Mmmmh…. gnocco fritto divino !
Con qualche grammo in più sul groppone, le moto ripartono a fatica per proseguire
l’itinerario programmato per noi dall’amico indigeno che ha sapientemente organizzato la gita, Medford.
Salendo verso il Passo delle Cento Croci la tavolozza di colori autunnali che si presenta ai nostri occhi è sublime, il bosco sembra un gigantesco maglione di Missoni grazie alle varie sfumature autunnali delle foglie ancora ancorate ai rami… gialle, rosse, marroni ed ancora un bel pò di verde che cerca di resistere strenuamente al proprio destino.
A Pieve Pelago deviamo per il Lago Santo, raggiungiamo velocemente il parcheggio dove lasciamo le nostre compagne per proseguire per alcuni minuto su un sentiero che si inerpica con una discreta pendenza fino a raggiungere il lago. Ci fermiamo una mezz’oretta a rilassarci in questo angoletto d’autunno. La luce comincia a calare e riprendiamo le moto per far rotta verso la pianura.

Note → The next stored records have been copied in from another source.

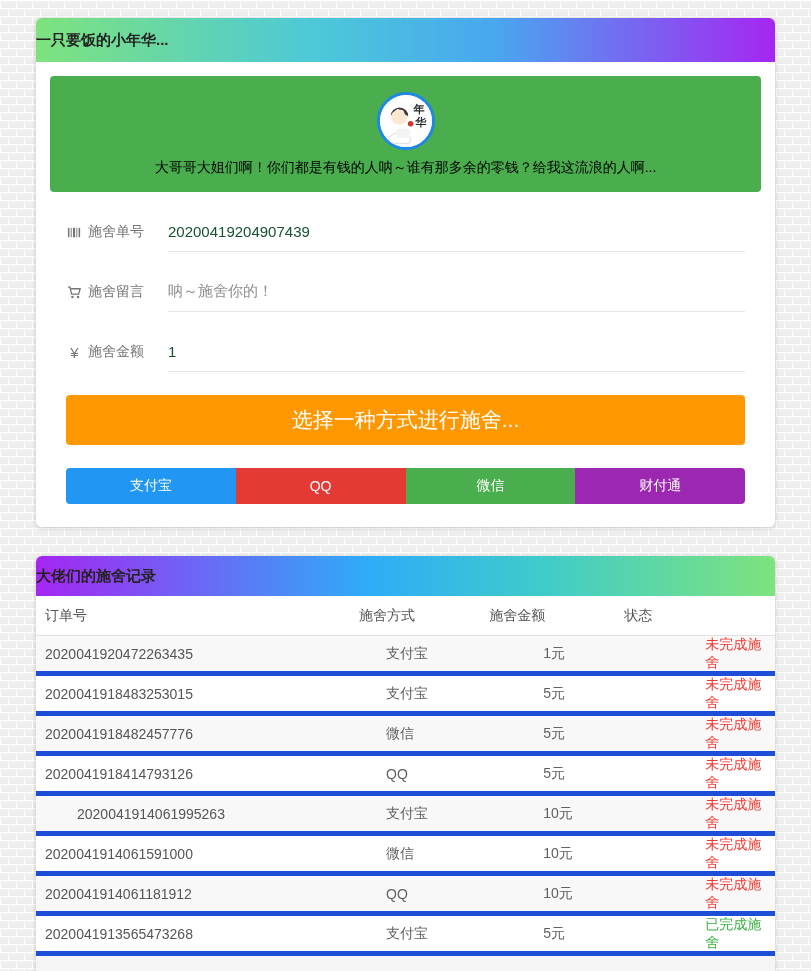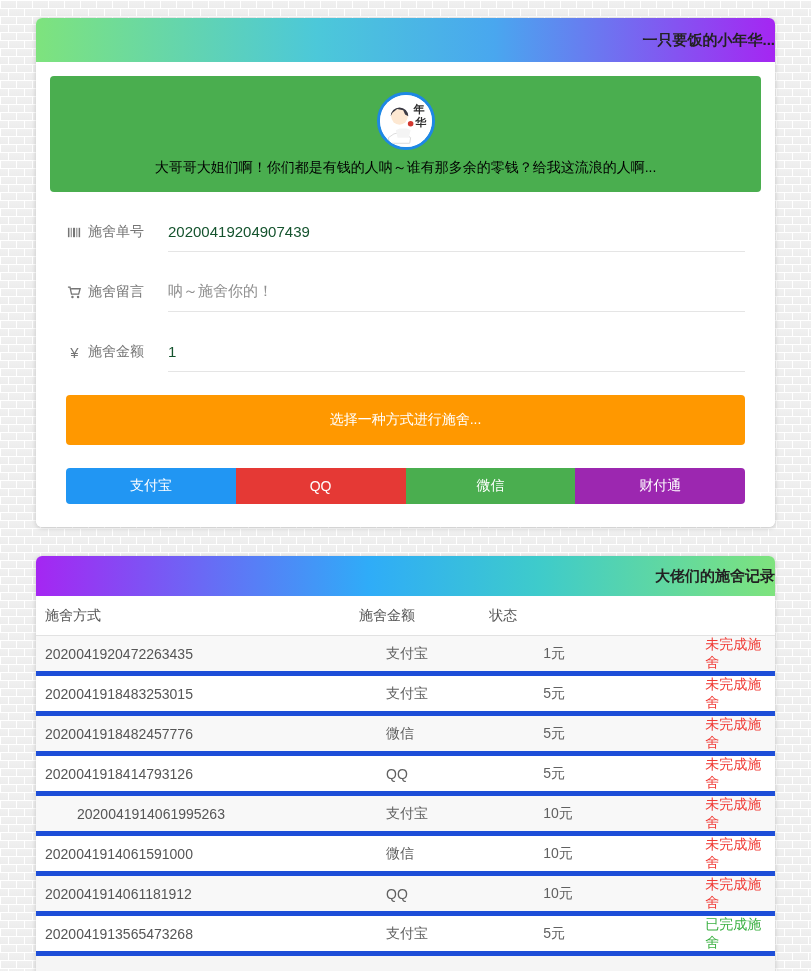"一只要饭的小年华..." .card-header { text-align: right -> left }
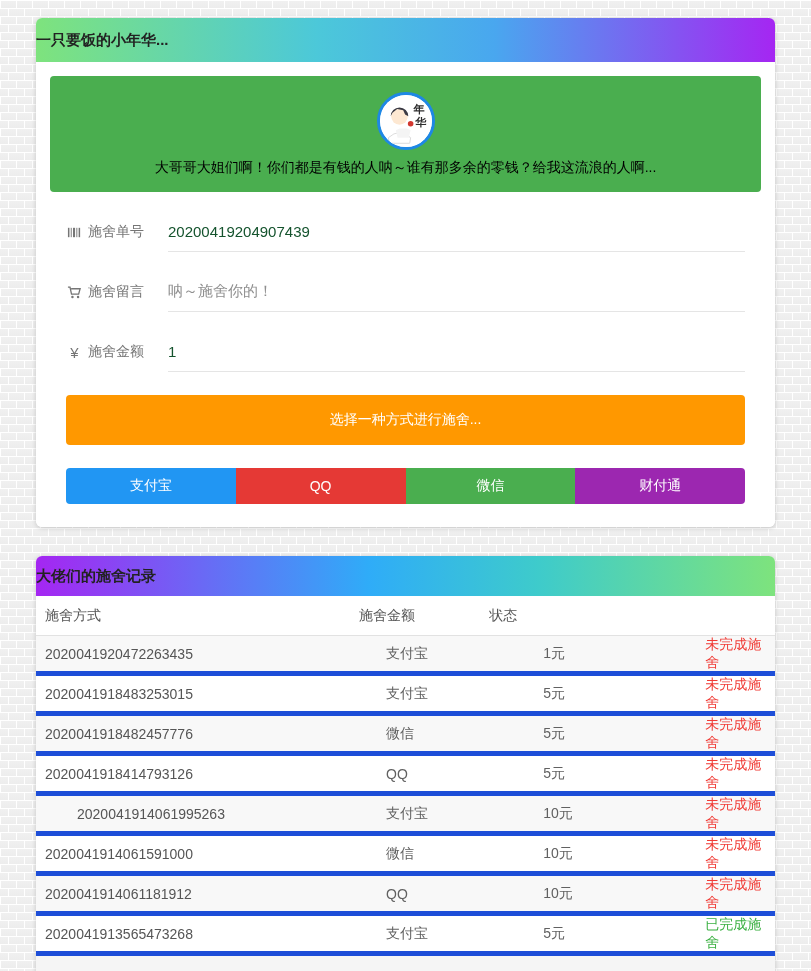"选择一种方式进行施舍..." .submit-btn { font-size: 14px -> 21px }
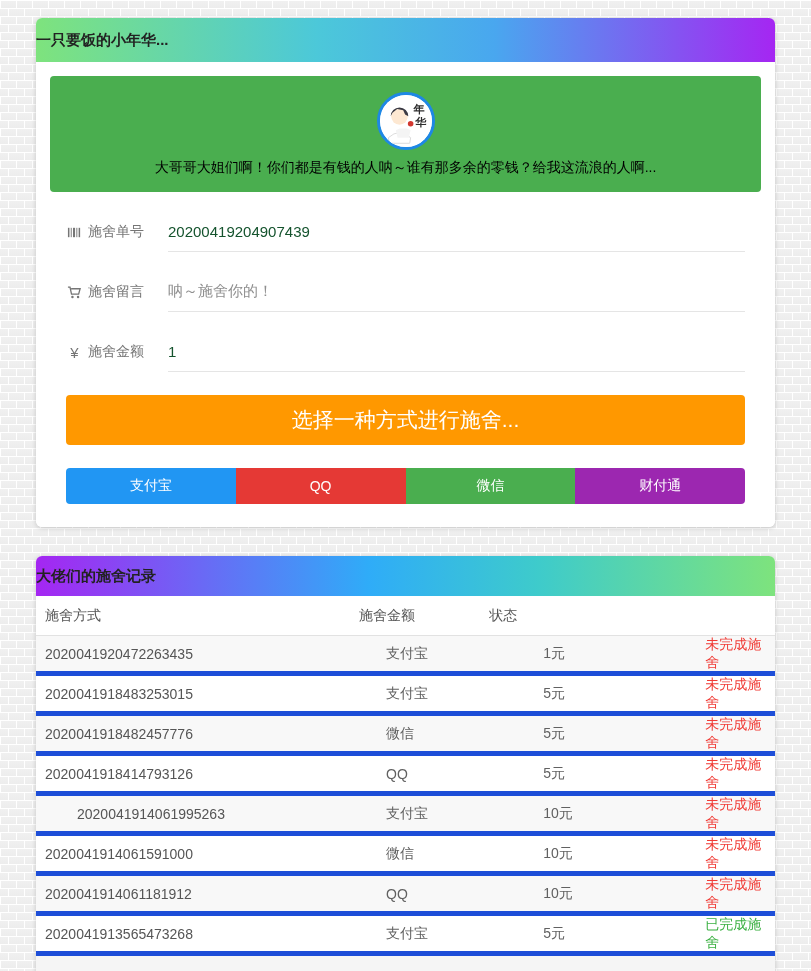"订单号" div { html: none -> <div>订单号</div> }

Finiamo la giornata ospiti della dolcissima Medford family e successivamente nella cucina del B&B dove alloggiamo,
il Fienile, dove l’amico Passing Place cerca di “iniziarci” ad un improbabile gioco tedesco coi dadi, il mair (?!) o main (?!) o una cosa del genere, che sembra esser il passatempo preferito dai nostri colleghi mototuristi teutonici…

Il giorno successivo, dopo esserci congendati dal gruppo romagnolo e dal toscanaccio PP, con Basico, Ulan Bator e la Volpe, ci dirigiamo nella bassa parmense, nelle terre Verdiane e del Guareschi, dove ci aspettano per pranzo l’amico Folletto con la deliziosa Mamma Bruna. Altra divina indigestione di gnocco fritto, altre belle ore passate a ciacolare con splendide persone. E come tutte le cose belle, anche questa due giorni è volata via velocemente..
I superlativi si sprecano in questi scritti, ma sono la reale sensazione che ricevo da queste magnifiche persone, dai luoghi, dai profumi, da tutte le cose positive di questi giringiro.